Barnes appears to allege that all three disciplinary convictions resulted in the loss of previously earned sentence credits. With respect to the conviction for refusing a drug test, Barnes alleges that Defendant Garner and the TTCC disciplinary committee denied him the opportunity to call witnesses and present evidence in his defense. And he alleges, with respect to the conviction for drug paraphernalia, that they denied him advanced written notice of the charge. Because Barnes's success on his due process claim would at most entitle to him to a new disciplinary hearing, during which "prison officials would retain discretion regarding whether to" deprive him of previously earned sentence credits, that success "would not necessarily affect the duration of his sentence" and may therefore proceed under § 1983. Thomas, 481 F.3d at 440. For purposes of screening under 28 U.S.C. §§ 1915(e)(2) and 1915A, Barnes has stated a colorable due process claim under § 1983.

IV. Recommendation

For these reasons, the Magistrate Judge RECOMMENDS that the Court DISMISS Barnes's claims of Eighth Amendment violations and of retaliation for failure to state a claim under 28 U.S.C. §§ 1915(e)(2) and 1915A, terminating Defendant Washburn, but allow his due process claims against Defendant Garner to proceed.
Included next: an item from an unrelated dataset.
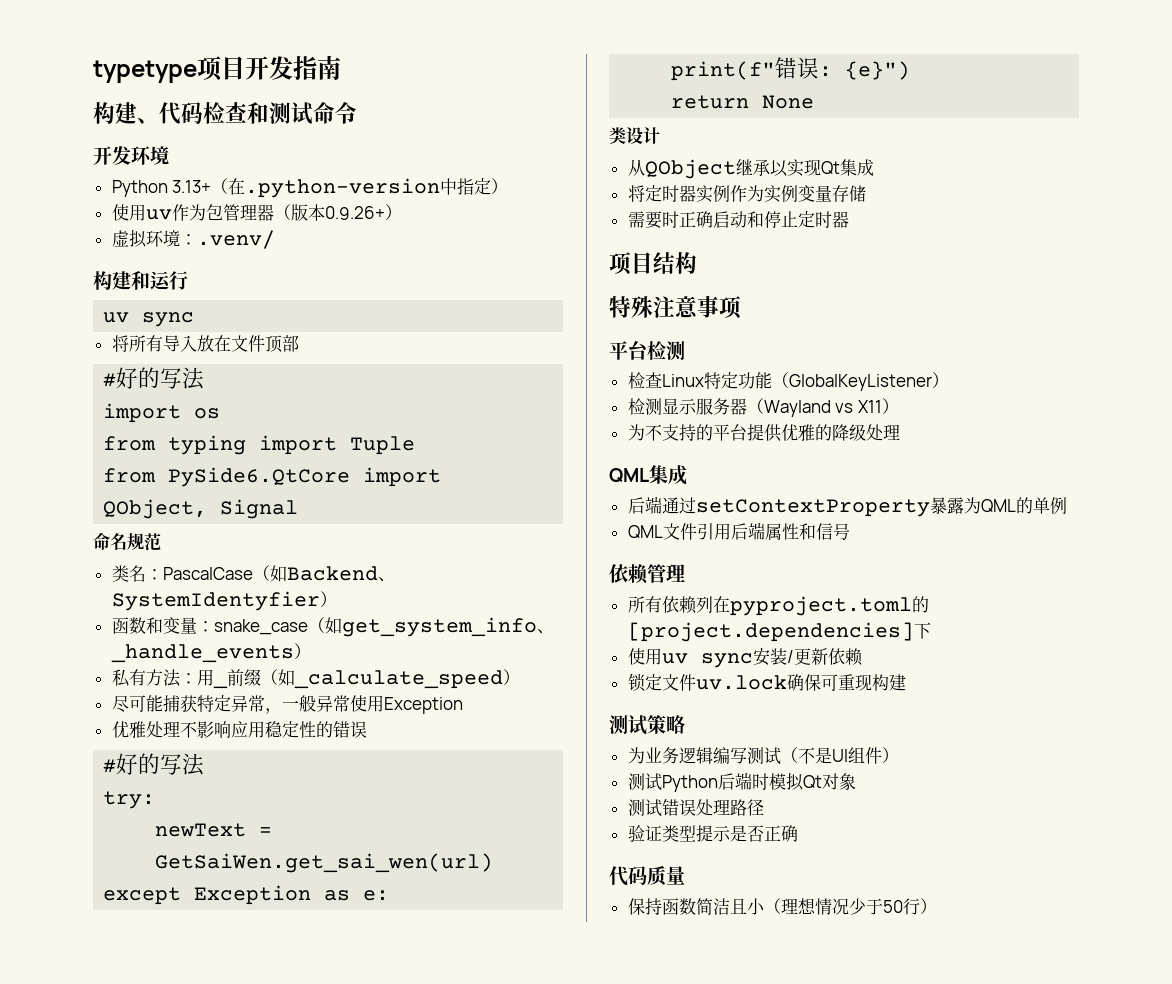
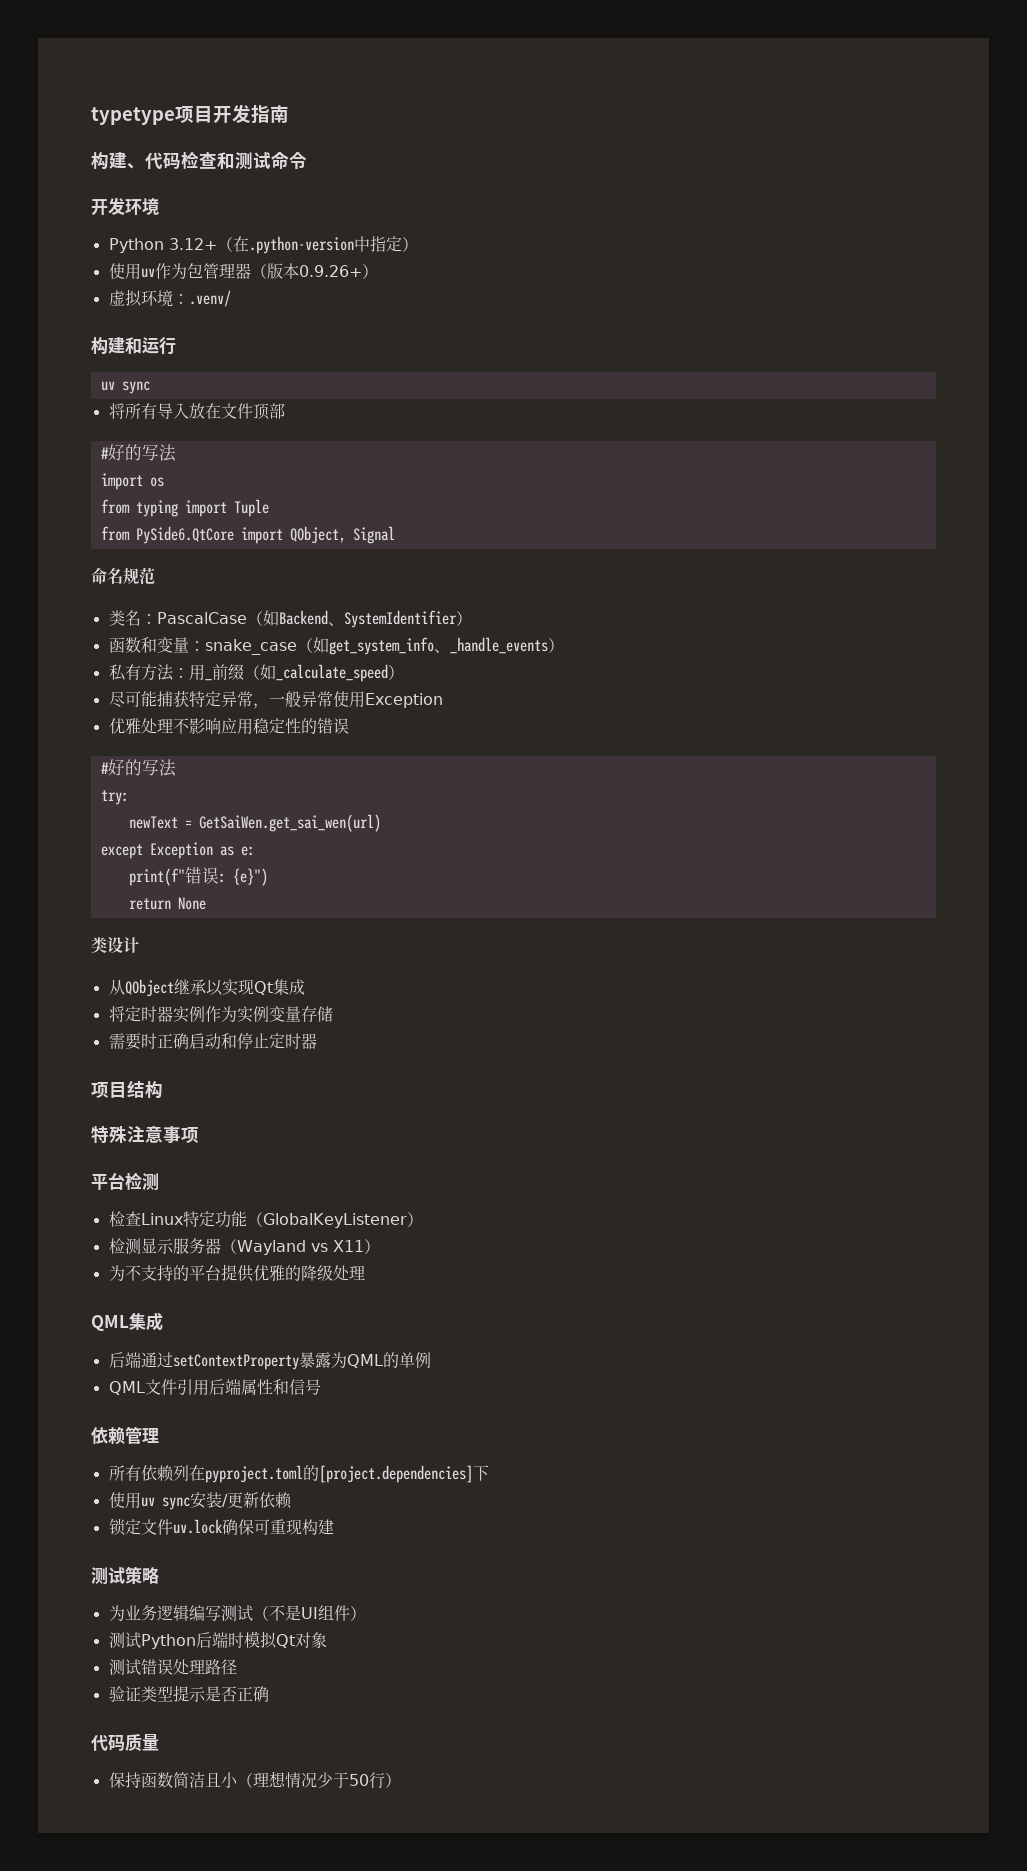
- Python 3.13+（在.python-version中指定）
+ Python 3.12+（在.python-version中指定）
- 类名：PascalCase（如Backend、SystemIdentyfier）
+ 类名：PascalCase（如Backend、SystemIdentifier）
Any party has fourteen days after being served with this report and recommendation to file specific written objections. Failure to file specific objections within fourteen days of receipt of this report and recommendation can constitute a waiver of appeal of the matters decided. Thomas v. Arn, 474 U.S. 140, 155 (1985); Cowherd v. Million, 380 F.3d 909, 912 (6th Cir. 2004). A party who opposes any objections that are filed may file a response within fourteen days after being served with the objections. Fed. R. Civ. P. 72(b)(2).

FootNotes


1. The facts in this section, which the Court accepts as true for purposes of screening under 28 U.S.C. §§ 1915(e)(2) and 1915A, are drawn from Barnes's amended complaint and the attached exhibits.
2. It appears that Barnes signed his original complaint on May 3, 2018 (Doc. No. 1-2, PageID# 14), but the record does not reflect the date on which the original complaint was filed in state court.
3. Barnes alleges that his sentence was changed on August 17, 2018 (Doc. No. 17-7), but Washburn and Garner were not served with his complaint until September 10, 2018 (Doc. No. 1). Barnes has not alleged how the CoreCivic employee who changed his sentence structure would have known about this action before either defendant was served.